I was trying to create a regression plot that shows the regression line for two subgroups and also the entire dataframe.
While doing that i stumbled across the question if it was possible to add a group to the that doesn’t exist in the dataframe to the legend (my variable only has two distinct groups, but I want to write three things in the legend).
For me specifically to add a legend for the regression with both groups combined. But I was also wondering in general.

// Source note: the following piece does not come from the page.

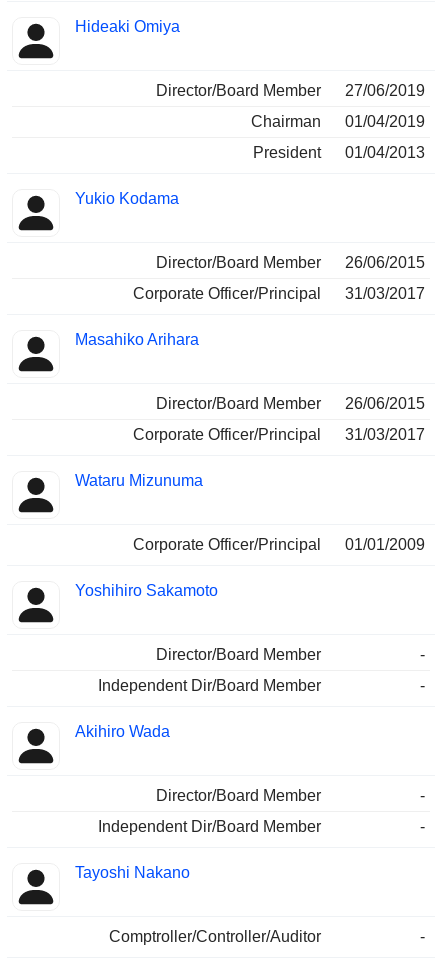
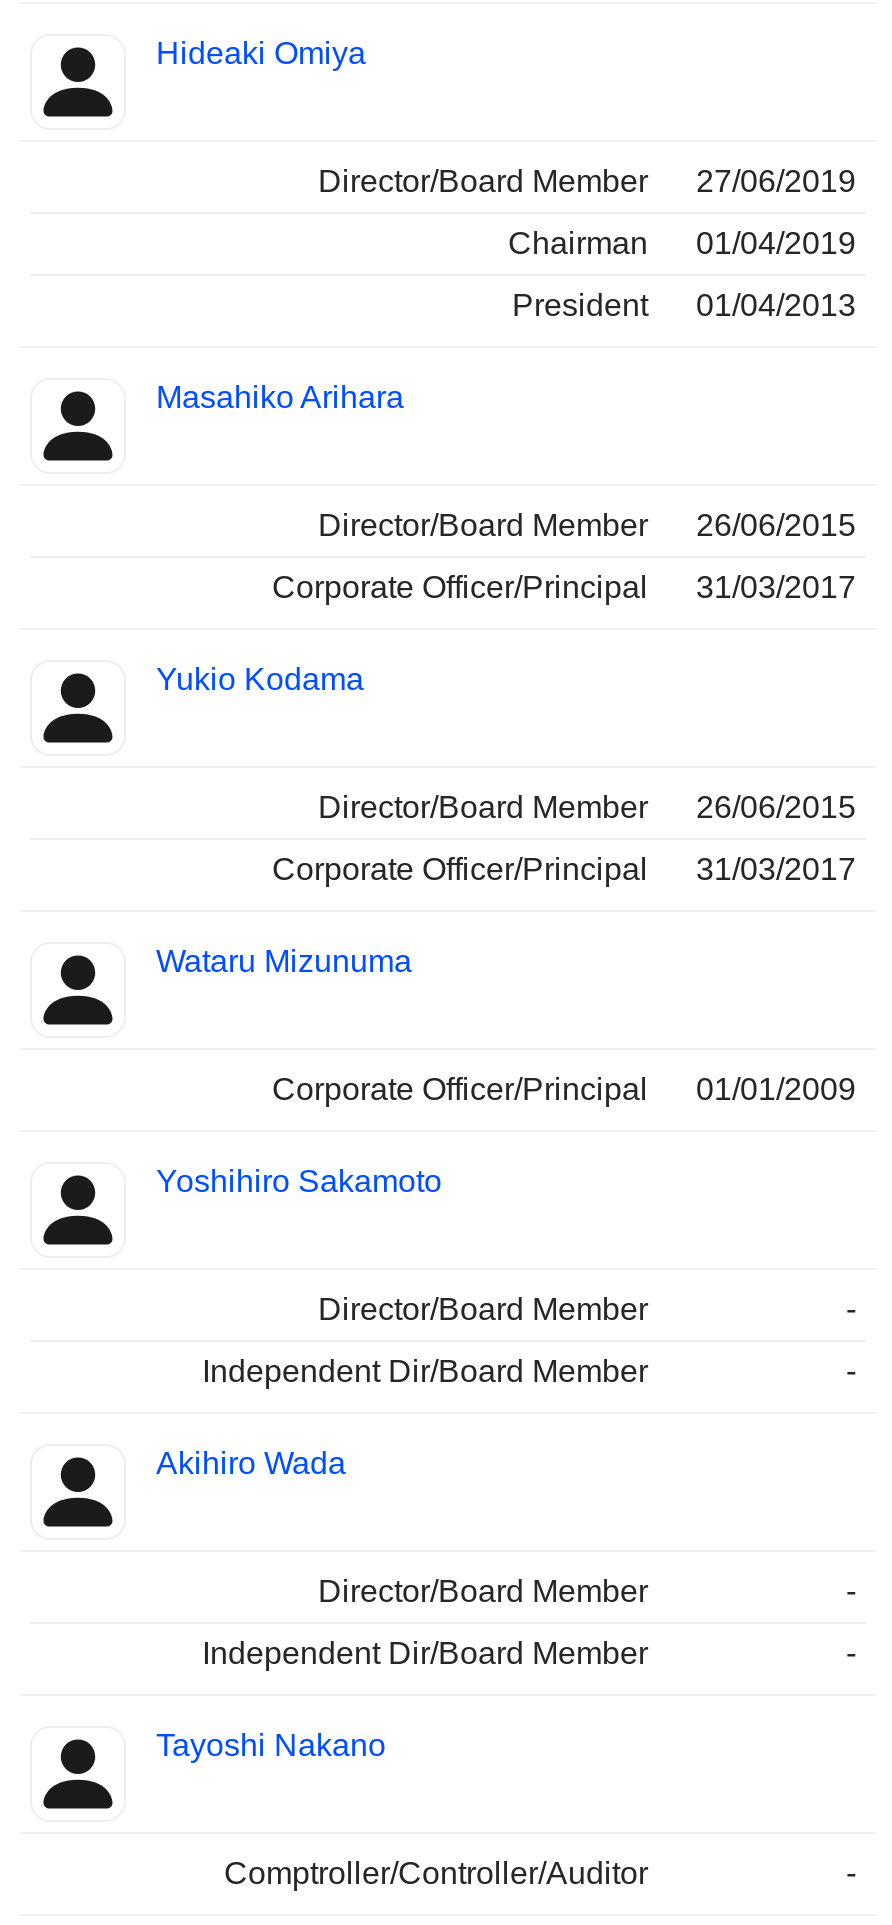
moved down: Yukio Kodama

moved up: Masahiko Arihara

Below you find some sample code.
Every help is much appreciated!
#Load packages
library(MASS)
library(ggplot2)
library(dplyr)
#Set a seed
set.seed(1234)
#Create random dataframe
sigma1 <- rbind(c(1, 0.8), c(0.8, 1))
mu <- c(4.5, 3.2)
dta1 <- as.data.frame(
mvrnorm(n = 1000, mu = mu, Sigma = sigma1)) |>
mutate(
group = as.factor(sample(c(1), 1000, replace = TRUE))
)
sigma2 <- rbind(c(1, -0.5), c(-0.5, 1))
dta2 <- as.data.frame(
mvrnorm(n = 1000, mu = mu, Sigma = sigma2)) |>
mutate(
group = as.factor(sample(c(2), 1000, replace = TRUE))
)
dta <- rbind(dta1, dta2)
#Create the graphic
ggplot(dta, aes(x = V1, y = V2)) +
geom_point(aes(color = group)) +
geom_smooth(method = "lm", se = FALSE) +
geom_smooth(method = "lm", se = FALSE, aes(color = group)) +
scale_color_manual(name = "Legend", values = c("green", "orange"), labels = c("A", "B"))
>Solution :
Try this:
dta$group <- factor(dta$group,levels = c('1','2','3'))
ggplot(dta, aes(x = V1, y = V2)) +
geom_point(aes(color = group)) +
geom_smooth(method = "lm", se = FALSE) +
geom_smooth(method = "lm", se = FALSE, aes(color = group)) +
scale_color_manual(name = "Legend",
values = c("green", "orange","blue"),
labels = c("A", "B","Overall"),
drop = FALSE)
The strategy is to create a "dummy" unused factor level, and then manually label it the way you want. Note the need to include drop = FALSE in the scale, otherwise the unused factor level will be omitted.